Mia madre, Enza, con zia Antonietta, per quella triste ricorrenza si recavano insieme al cimitero per portare fiori freschi e lumini al loro caro padre morto. E il loro caro padre non era altro che il mio caro nonno morto, morto da circa due anni. Io, in quella luttuosa ricorrenza avevo da poco compiuto sette anni, e quindi, il mio caro nonnino lo ricordavo ancora benissimo. Penso a quelle poche volte che mi prendeva in braccio e al terrore che provavo nel guardare da vicino i suoi occhi, rosso fuoco, occhi di mostro o di chissà di quale altra specie di lupo cattivo. Mi terrorizzava anche la sua bocca sdentata in grado, però, d'ingoiare un bambino in un solo boccone. Non parliamo, poi, della sua voce cavernosa, simile a quella di un orco cattivo che avevo visto e ascoltato in un cartone animato. Poverino, come l'ho dipinto male! Ricordo che quando mi sussurrava qualche parolina sillabata, o tentava di rendersi accattivante ai miei occhi imitando il cane o qualche altro animale domestico, io scoppiavo a piangere. Lui, per dimostrami il suo affetto e zittire quel pianto inspiegabile, mi offriva delle caramelle alla menta. Aveva sempre la bocca e le tasche piene. Quand'è morto, difatti, la sua bocca odorava ancora di mentastro. Lo avvertii quando me lo fecero baciare in fronte, per l'ultima volta.

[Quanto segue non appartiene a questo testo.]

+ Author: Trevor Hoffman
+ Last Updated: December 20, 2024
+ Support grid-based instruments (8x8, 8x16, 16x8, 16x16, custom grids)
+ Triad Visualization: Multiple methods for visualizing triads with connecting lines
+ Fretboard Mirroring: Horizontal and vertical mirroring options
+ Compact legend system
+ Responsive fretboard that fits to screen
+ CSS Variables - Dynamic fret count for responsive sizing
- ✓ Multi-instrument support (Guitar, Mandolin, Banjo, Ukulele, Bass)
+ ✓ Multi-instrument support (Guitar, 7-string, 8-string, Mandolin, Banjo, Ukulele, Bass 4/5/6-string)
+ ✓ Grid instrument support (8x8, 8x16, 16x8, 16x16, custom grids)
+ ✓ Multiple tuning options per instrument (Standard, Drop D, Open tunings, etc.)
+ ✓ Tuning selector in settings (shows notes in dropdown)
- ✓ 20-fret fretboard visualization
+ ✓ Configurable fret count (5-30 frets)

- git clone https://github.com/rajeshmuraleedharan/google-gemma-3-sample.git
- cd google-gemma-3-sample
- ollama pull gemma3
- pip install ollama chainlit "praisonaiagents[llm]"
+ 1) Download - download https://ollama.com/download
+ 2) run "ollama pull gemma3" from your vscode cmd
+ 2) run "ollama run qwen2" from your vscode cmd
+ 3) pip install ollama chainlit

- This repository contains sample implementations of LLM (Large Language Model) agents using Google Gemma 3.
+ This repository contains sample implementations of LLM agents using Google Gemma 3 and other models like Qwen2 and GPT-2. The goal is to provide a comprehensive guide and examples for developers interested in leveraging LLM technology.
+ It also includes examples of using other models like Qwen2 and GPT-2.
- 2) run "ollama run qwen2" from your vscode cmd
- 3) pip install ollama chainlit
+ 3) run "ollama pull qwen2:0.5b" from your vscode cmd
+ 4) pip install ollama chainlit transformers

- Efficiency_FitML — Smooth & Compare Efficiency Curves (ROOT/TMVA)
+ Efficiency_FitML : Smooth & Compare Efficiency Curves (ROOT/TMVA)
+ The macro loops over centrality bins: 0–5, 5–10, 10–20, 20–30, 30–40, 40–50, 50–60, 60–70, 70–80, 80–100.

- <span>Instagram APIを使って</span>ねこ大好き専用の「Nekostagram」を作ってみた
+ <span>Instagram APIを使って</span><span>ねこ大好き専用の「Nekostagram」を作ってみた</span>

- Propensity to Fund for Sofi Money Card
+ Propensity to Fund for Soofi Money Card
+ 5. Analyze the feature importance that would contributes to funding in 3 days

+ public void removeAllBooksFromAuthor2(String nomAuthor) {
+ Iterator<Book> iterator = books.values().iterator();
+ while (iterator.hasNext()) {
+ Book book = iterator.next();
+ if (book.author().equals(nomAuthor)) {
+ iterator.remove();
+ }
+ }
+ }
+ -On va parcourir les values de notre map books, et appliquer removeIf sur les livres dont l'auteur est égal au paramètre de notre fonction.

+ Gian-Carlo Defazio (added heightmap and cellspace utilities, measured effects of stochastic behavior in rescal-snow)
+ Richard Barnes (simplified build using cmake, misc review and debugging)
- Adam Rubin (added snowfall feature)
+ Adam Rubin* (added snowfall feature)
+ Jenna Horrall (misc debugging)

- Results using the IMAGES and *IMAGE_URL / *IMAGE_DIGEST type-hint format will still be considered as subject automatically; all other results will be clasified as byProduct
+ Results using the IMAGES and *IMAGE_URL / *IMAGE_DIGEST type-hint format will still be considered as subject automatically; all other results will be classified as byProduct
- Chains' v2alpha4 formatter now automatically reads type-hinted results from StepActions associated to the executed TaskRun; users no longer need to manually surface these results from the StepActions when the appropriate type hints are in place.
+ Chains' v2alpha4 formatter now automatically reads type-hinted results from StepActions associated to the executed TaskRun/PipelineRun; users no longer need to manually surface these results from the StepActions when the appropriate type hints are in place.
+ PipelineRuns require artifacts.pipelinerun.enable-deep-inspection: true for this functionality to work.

Io e mia sorella Clara, una piccola peste di appena cinque anni, non parlavamo mai del nonno, nemmeno con i miei cugini, Elisa e Marco. E questo, non per cancellarlo dalla nostra memoria ma, credo, soltanto per sfatare il senso della morte. Non era una bella sensazione il dovere constatare e ammettere che un familiare ci fosse stato rubato dalla morte senza il nostro preciso consenso. Per noi, la sua scomparsa, era stata peggio di uno scippo, anche se con un "mostro" in casa non era certo piacevole convivere!
Quel giorno, per il solito scrupolo affettivo, mamma e zia pretesero che noi, tutti i nipotini del loro povero papà, andassimo con loro al cimitero. Era un nostro preciso dovere quell'andare a far visita al nonno almeno una volta all'anno. Era un preciso gesto affettuoso il dovergli fare notare come nel frattempo, durante la sua essenza, eravamo cresciuti, diventati belli, buoni e giudiziosi. E noi, che stentavamo a credere di potere essere visti da un morto che se ne stava a dormire, beatamente, dietro una fredda lapide di marmo, non osammo contraddire quei magnifici e rari complimenti trasversali. In quell’occasione, però, non ci riconciliammo nemmeno con il nostro carissimo nonno-orco poiché, quella volta, anche a tutti gli altri abitanti di quel luogo sacro, mostrammo soltanto la nostra parte negativa, l’insensibilità di quei nipoti senza cuore.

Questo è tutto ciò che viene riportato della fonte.